(INPUT DATA)
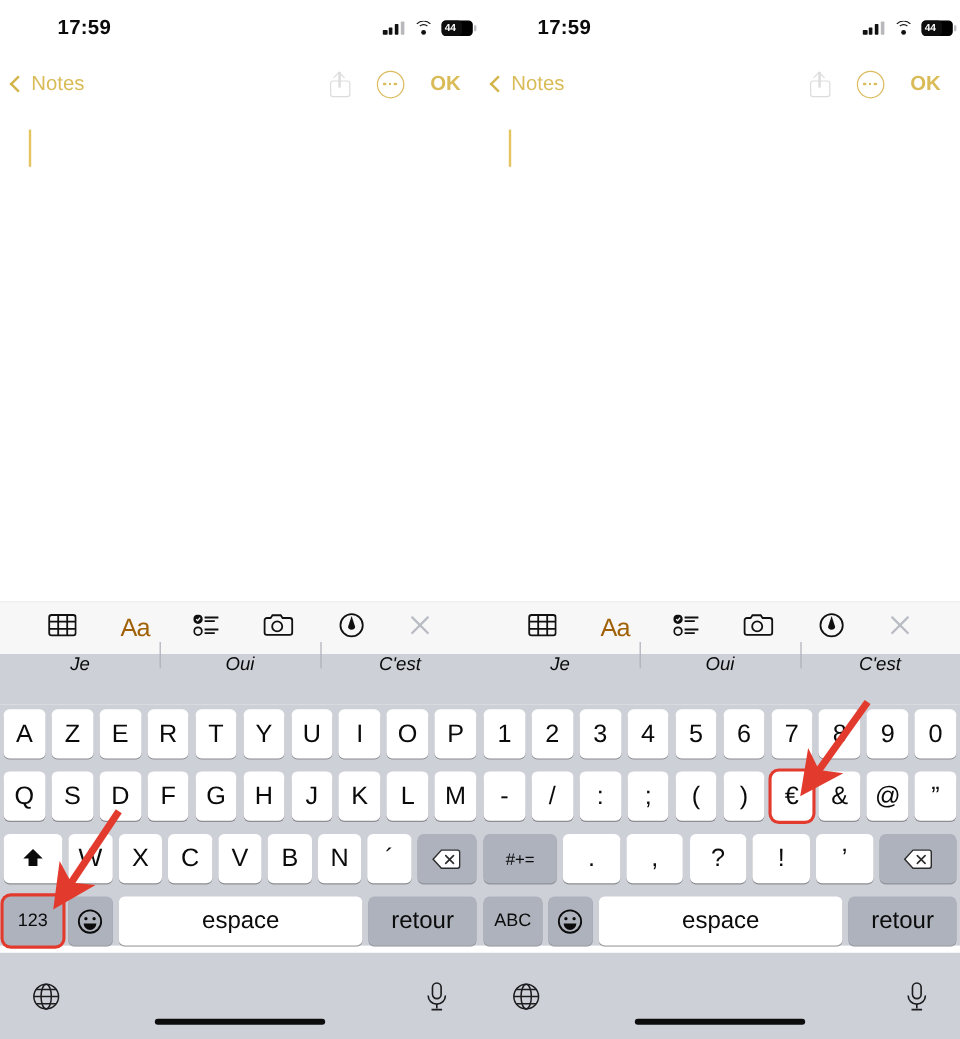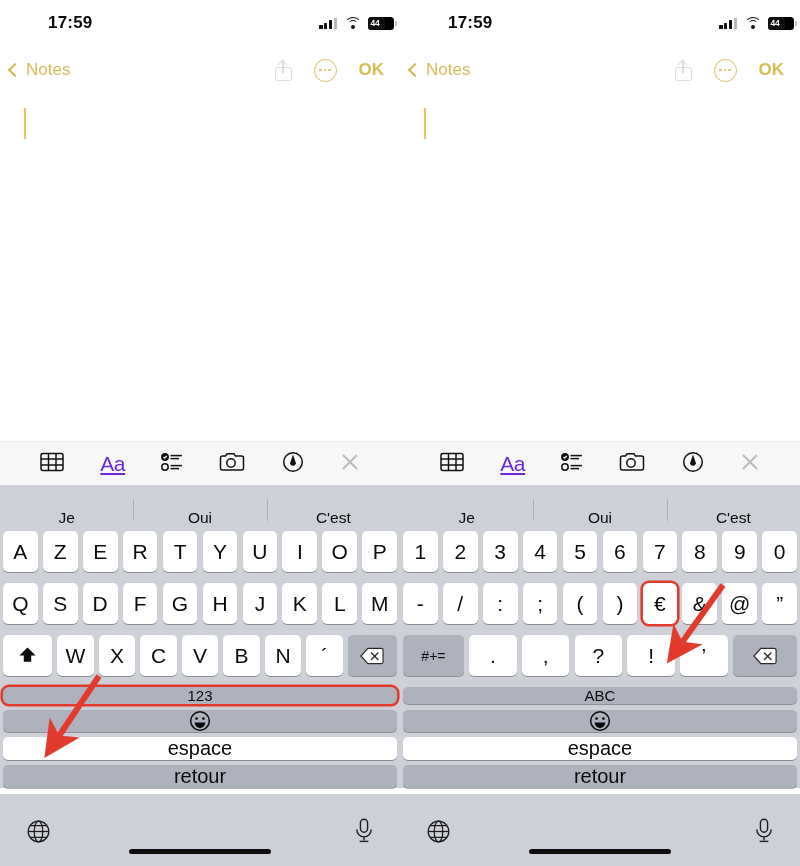"Aa" .icon-aa { color: #6d28d9 -> #a16207; text-decoration: underline -> none }
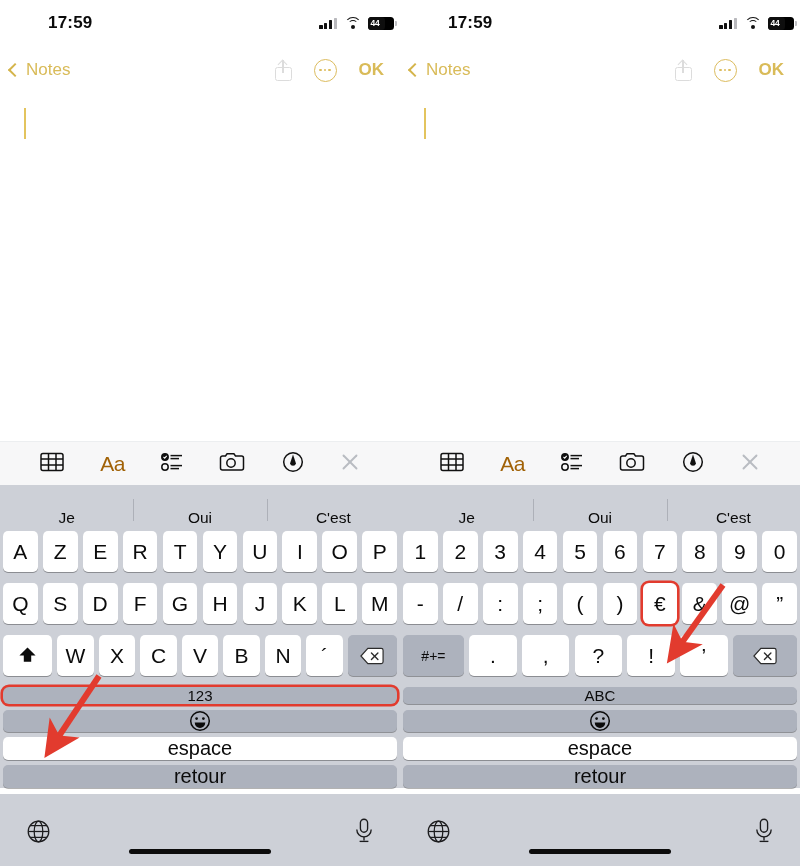"Je" .predict { align-items: flex-end -> flex-start; font-style: none -> italic }
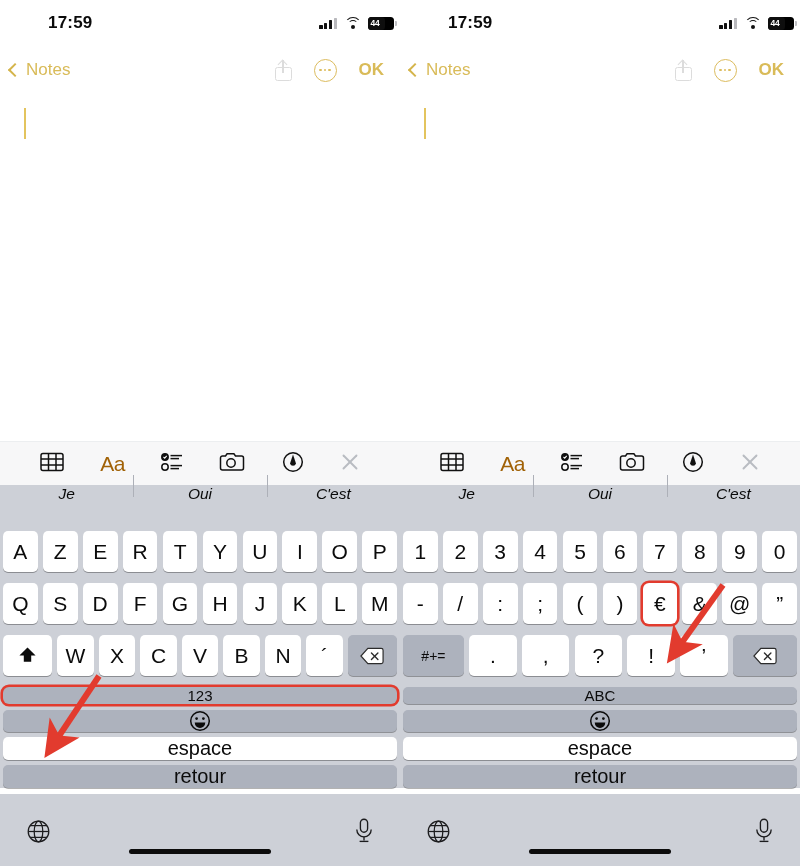"123" .krow:last-child { flex-direction: column -> none }
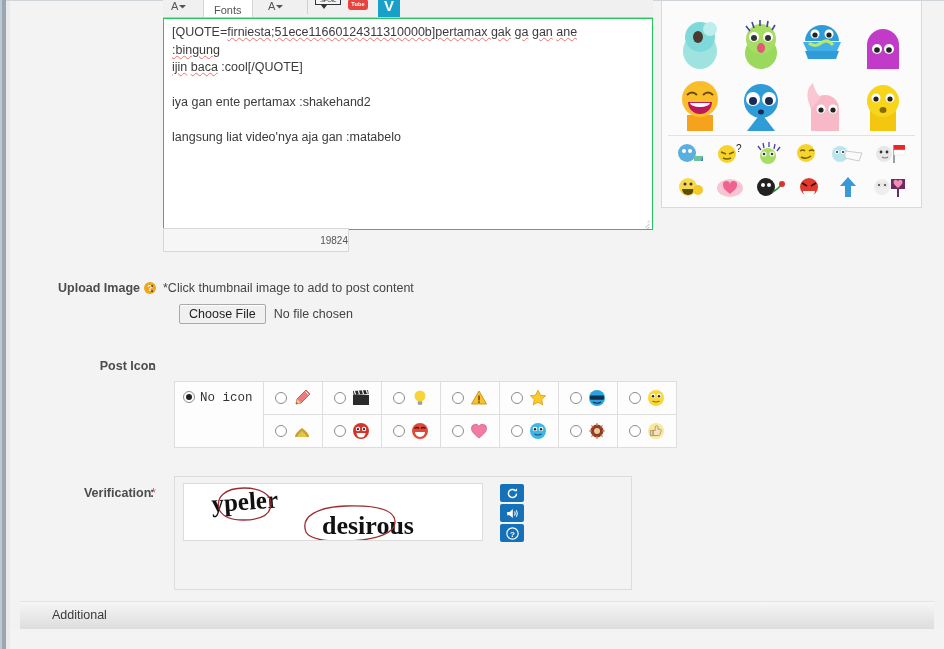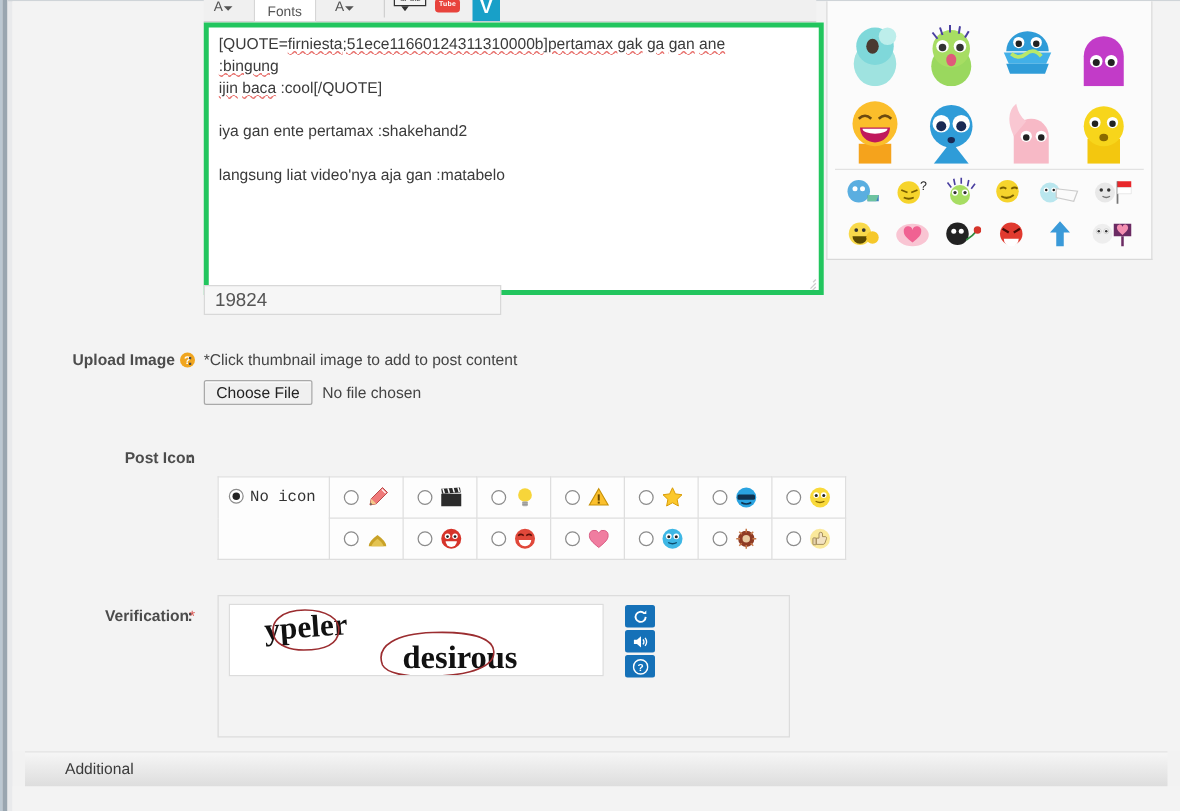"[QUOTE=firniesta;51ece11660124311310000b" .textarea-box { border: 4px solid #22c55e -> 1px solid #22c55e }
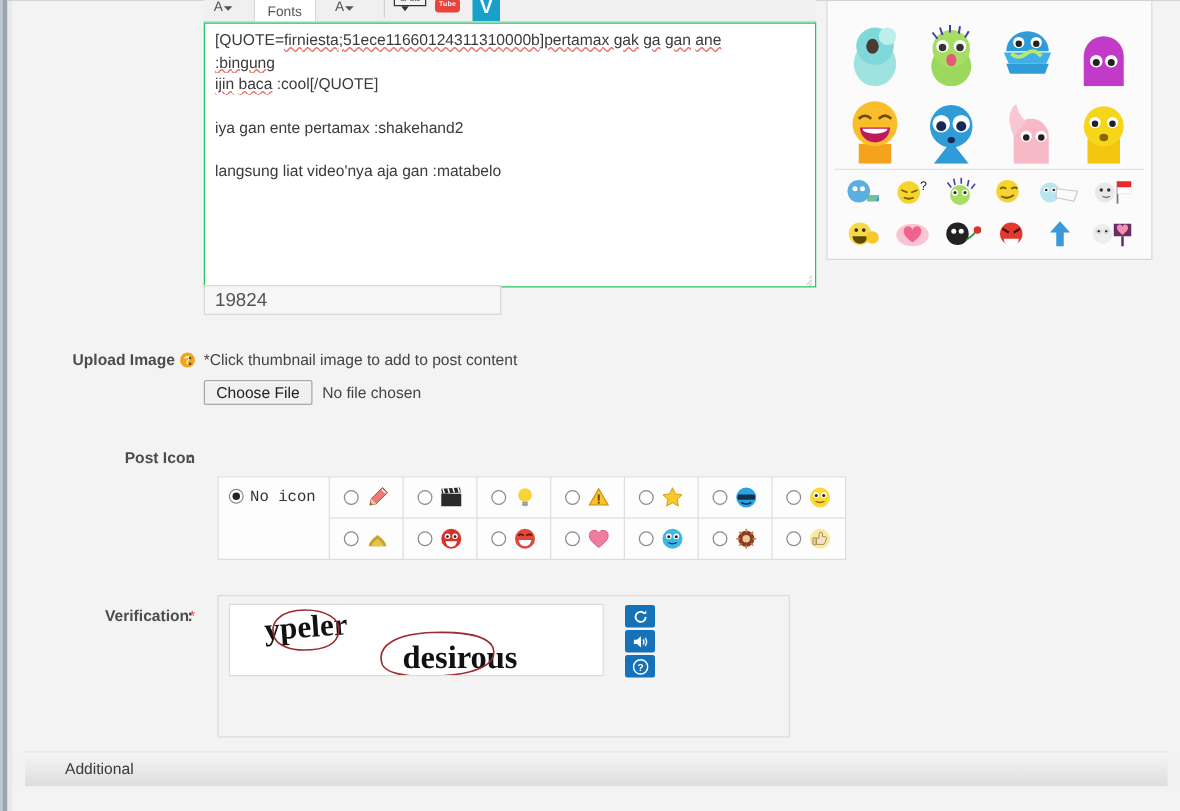"19824" .charcount { font-size: 15px -> 10px; text-align: none -> right; width: 238px -> 186px }
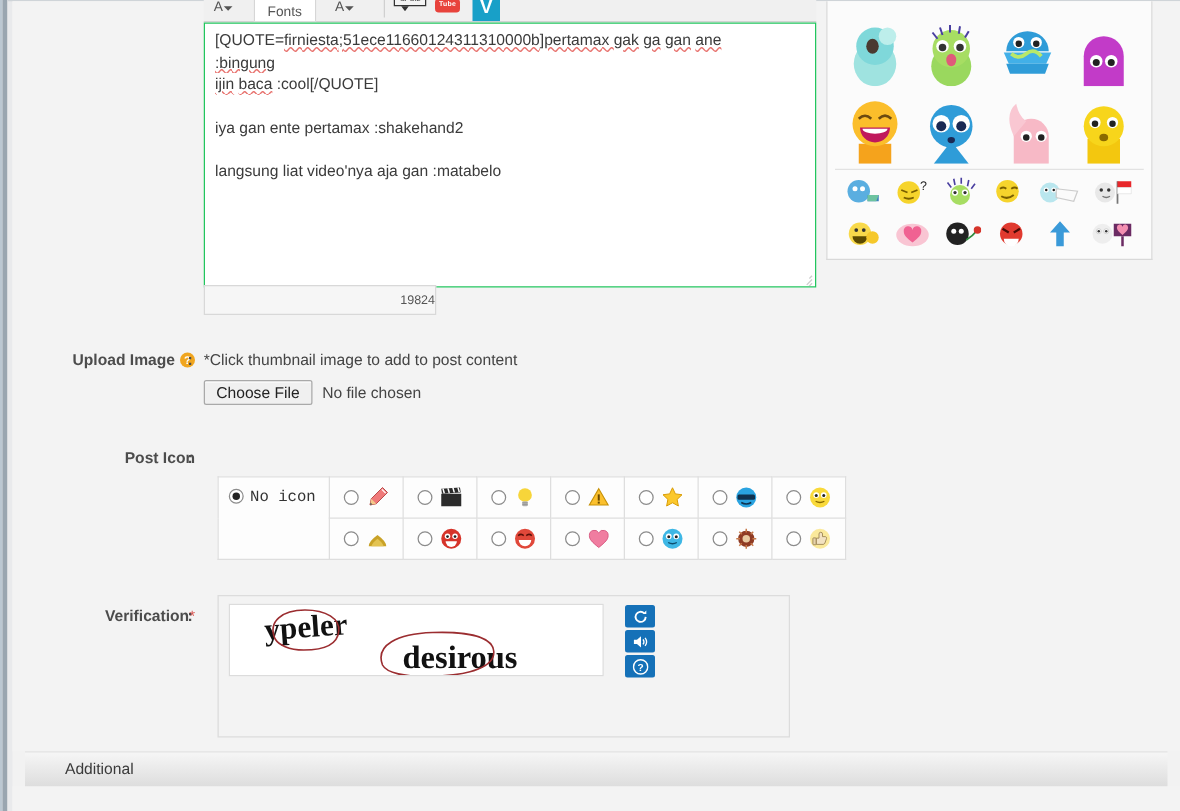"Choose File" .file-ctrl { left: 163px -> 179px }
(End INPUT DATA)
[WHAT NEEDS TO BE DONE]:
Nothing but the lines from the one holding "font-size: 15px ->" through the last line of the entries should be written out, exactly and inclusively, minus the pictures.

[TASK ANSWER]:
"19824" .charcount { font-size: 15px -> 10px; text-align: none -> right; width: 238px -> 186px }
"Choose File" .file-ctrl { left: 163px -> 179px }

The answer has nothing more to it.